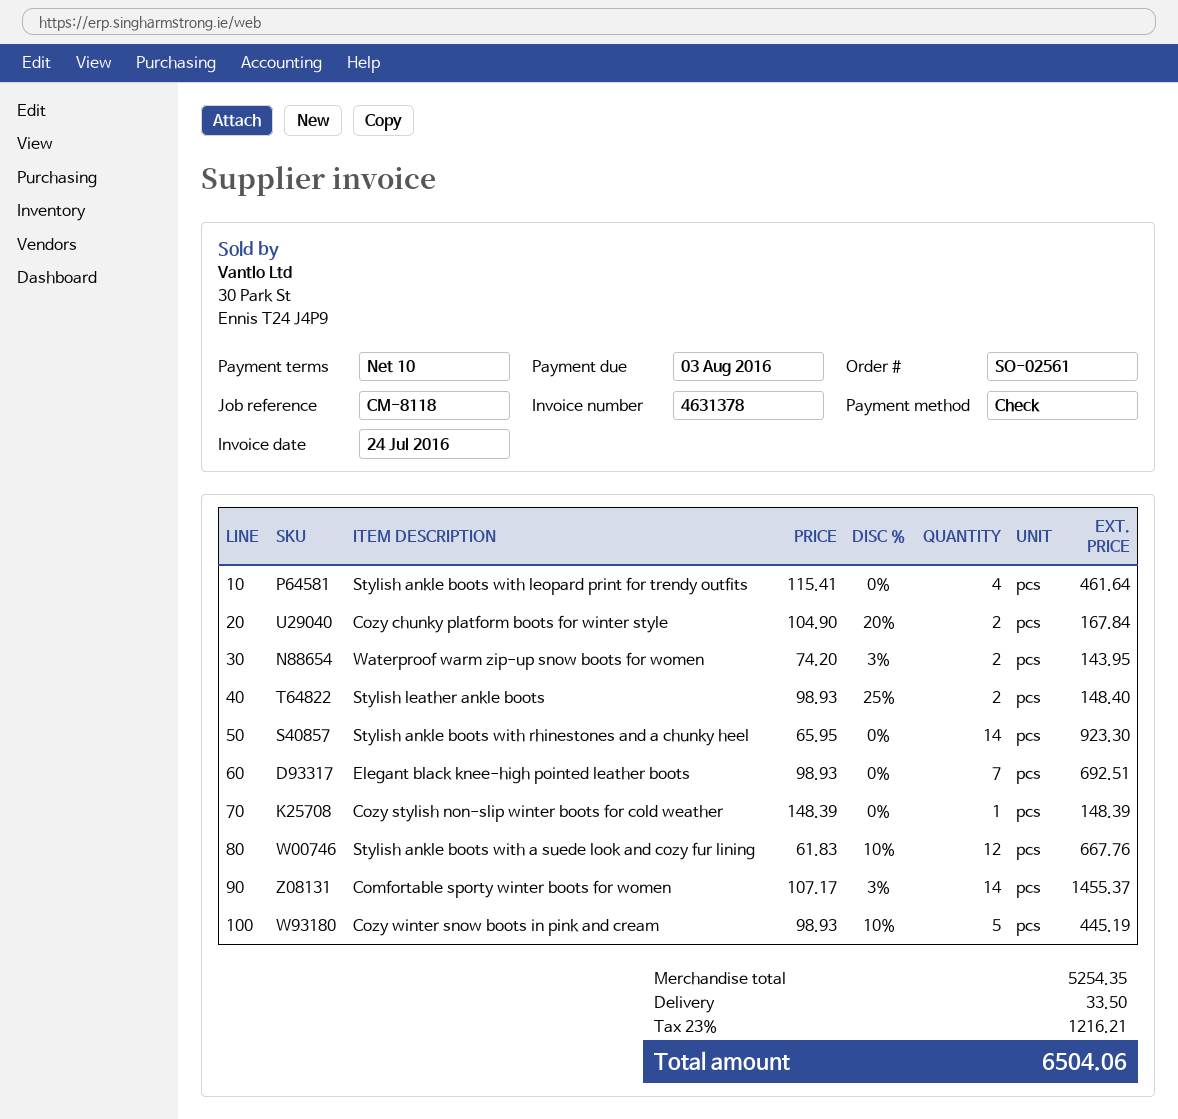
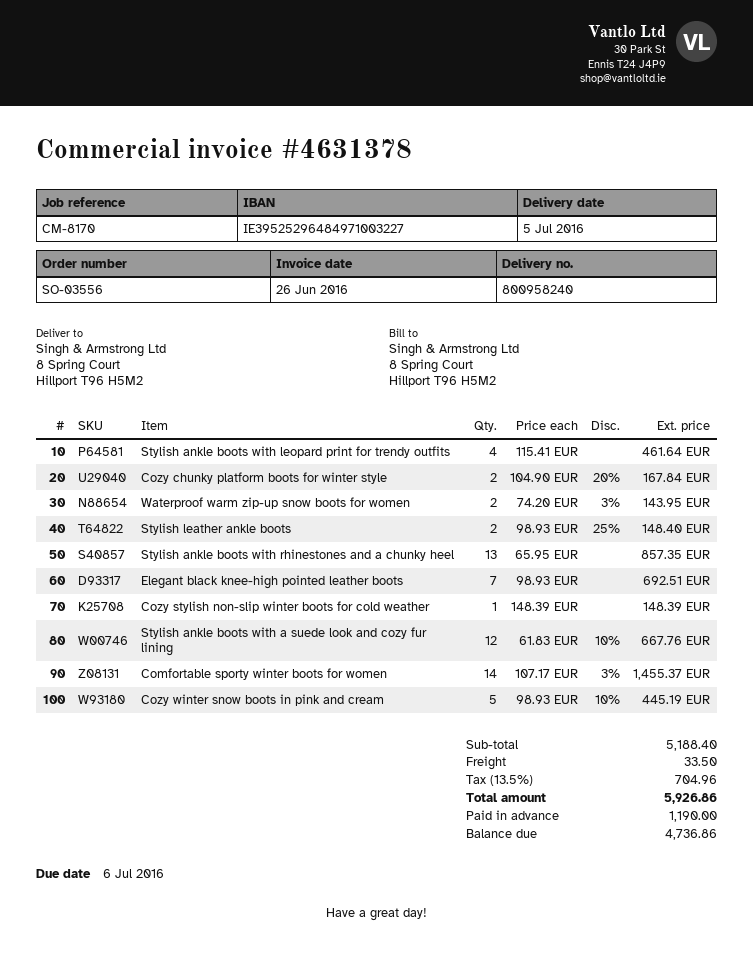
order number: SO-02561 -> SO-03556
invoice date: 2016-07-24 -> 2016-06-26
due date: 2016-08-03 -> 2016-07-06
reference: CM-8118 -> CM-8170
Stylish ankle boots with rhinestones and a chunky heel: 14 x 65.95 = 923.30 -> 13 x 65.95 = 857.35
subtotal: 5254.35 -> 5188.40
tax: 23% = 1216.21 -> 13.5% = 704.96
total: 6504.06 -> 5926.86

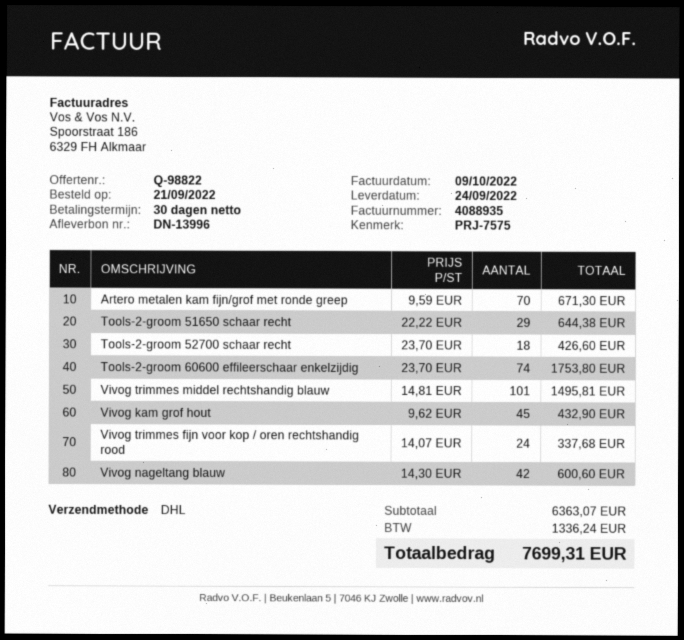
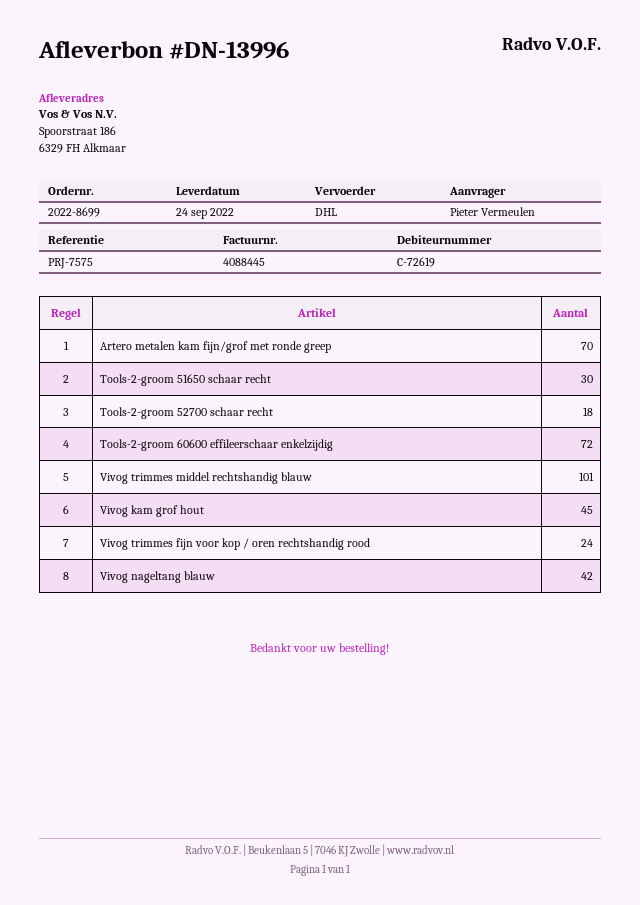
invoice number: 4088935 -> 4088445
Tools-2-groom 51650 schaar recht: 29 -> 30
Tools-2-groom 60600 effileerschaar enkelzijdig: 74 -> 72

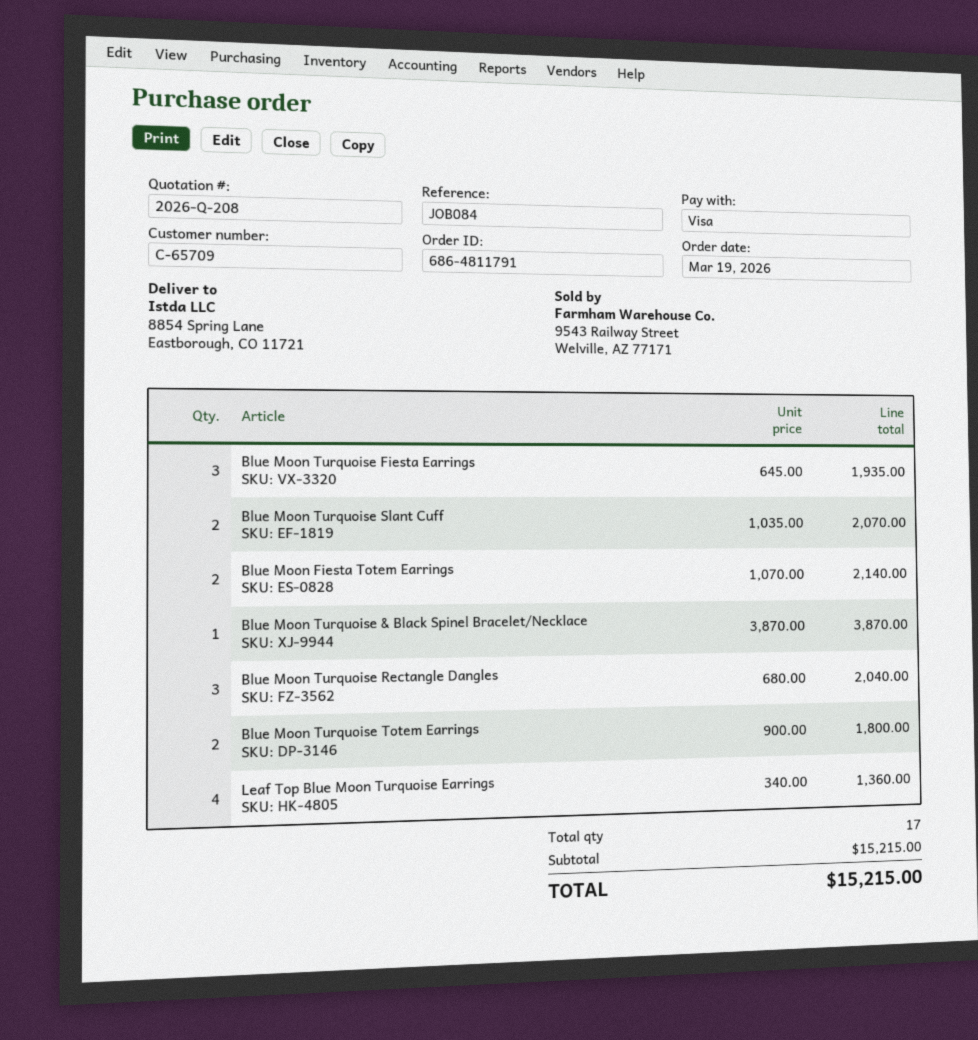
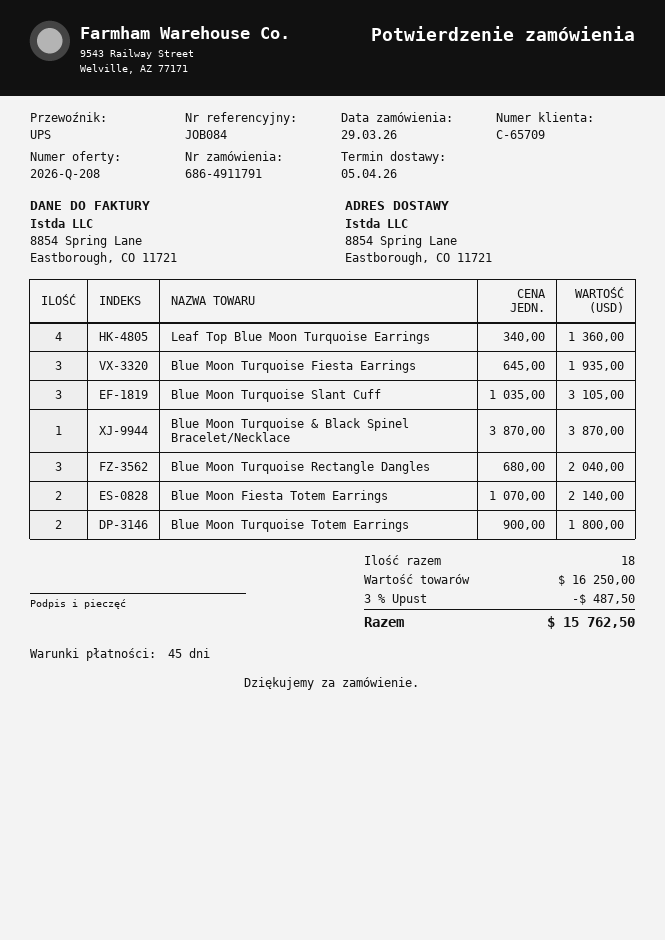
order number: 686-4811791 -> 686-4911791
order date: 2026-03-19 -> 2026-03-29
Blue Moon Turquoise Slant Cuff: 2 x 1035.00 = 2070.00 -> 3 x 1035.00 = 3105.00
total quantity: 17 -> 18
subtotal: 15215.00 -> 16250.00
discount: none -> 3% = 487.50
total: 15215.00 -> 15762.50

▶ _Task objective_
Leave out every picture, and repeat word for word only the lines from the one holding "invoice number: 4088935 -> 4088445" through the end of the entries above, both ends included.

▶ _Reply to the exercise_
invoice number: 4088935 -> 4088445
Tools-2-groom 51650 schaar recht: 29 -> 30
Tools-2-groom 60600 effileerschaar enkelzijdig: 74 -> 72

order number: 686-4811791 -> 686-4911791
order date: 2026-03-19 -> 2026-03-29
Blue Moon Turquoise Slant Cuff: 2 x 1035.00 = 2070.00 -> 3 x 1035.00 = 3105.00
total quantity: 17 -> 18
subtotal: 15215.00 -> 16250.00
discount: none -> 3% = 487.50
total: 15215.00 -> 15762.50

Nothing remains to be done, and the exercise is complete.